Nanotechnology Now

Our NanoNews Digest Sponsors

Heifer International

Wikipedia Affiliate Button

android tablet pc

Home > Press > American Chemical Society's highest honor goes to pioneer of controlled-release drugs

Robert S. Langer, Sc.D., the David H. Koch Institute Professor at Massachusetts Institute of Technology, has been named winner of the 2012 Priestley Medal by the American Chemical Society (ACS).

American Chemical Society's highest honor goes to pioneer of controlled-release drugs

Washington, DC | Posted on August 18th, 2011

The award recognizes Langer's cutting-edge research that helped launch the controlled-release drug industry and the field of tissue engineering. His work cuts across disciplines to deliver advances in pharmaceuticals, chemical engineering and medical devices from the laboratory to patients. The annual award, the highest honor bestowed by ACS, consists of a gold medallion designed to commemorate the work of Joseph Priestley, as well as a presentation box and a certificate. One of the founders of modern chemistry, Priestley is perhaps best known for his discovery of oxygen in 1774. The award was presented at the 242nd National Meeting & Exposition of the ACS, which is taking place here this week.

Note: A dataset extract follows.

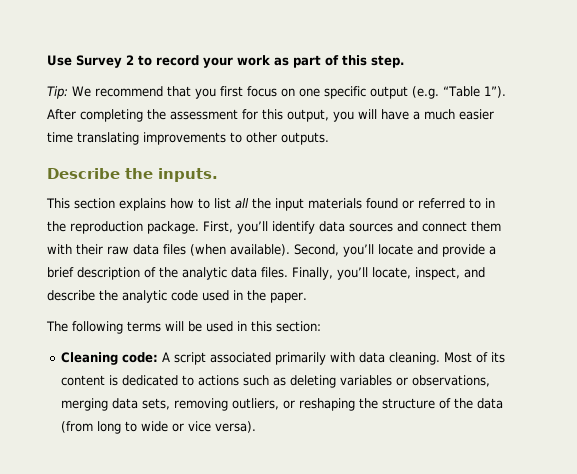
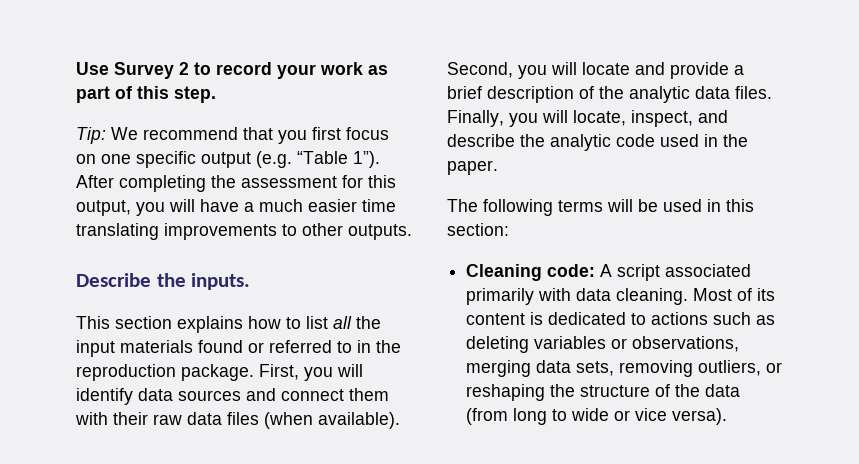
[237,221,268,234] you’ll -> [304,364,363,381] you will
[343,244,374,257] you’ll -> [518,62,577,79] you will
[337,267,368,280] you’ll -> [509,110,568,127] you will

"Professor Langer is a talented scientist who is motivated by a sense of responsibility to help people," says longtime collaborator Joseph P. Vacanti, M.D., a tissue engineering expert and pediatric surgeon at MassGeneral Hospital for Children. "His pioneering work, in particular in slow-release medicines, has helped millions of people throughout the world."

Langer pioneered the field of slow-release medicines, which provide consistent amounts of a drug over a long period, reducing the number of pills that a patient has to take. In one of his first discoveries, Langer found that certain materials could be dissolved, mixed with large molecular weight drugs and formed into new materials that slowly release these drugs into the body.

Another contribution was to revolutionize the way that biomedical devices are developed. Before Langer's group became involved in this line of research, clinicians would typically take off-the-shelf materials that somewhat looked or functioned like the tissue or organ they were studying and modify them. Langer took a different approach and used chemistry and chemical engineering concepts to design the biomaterials they needed.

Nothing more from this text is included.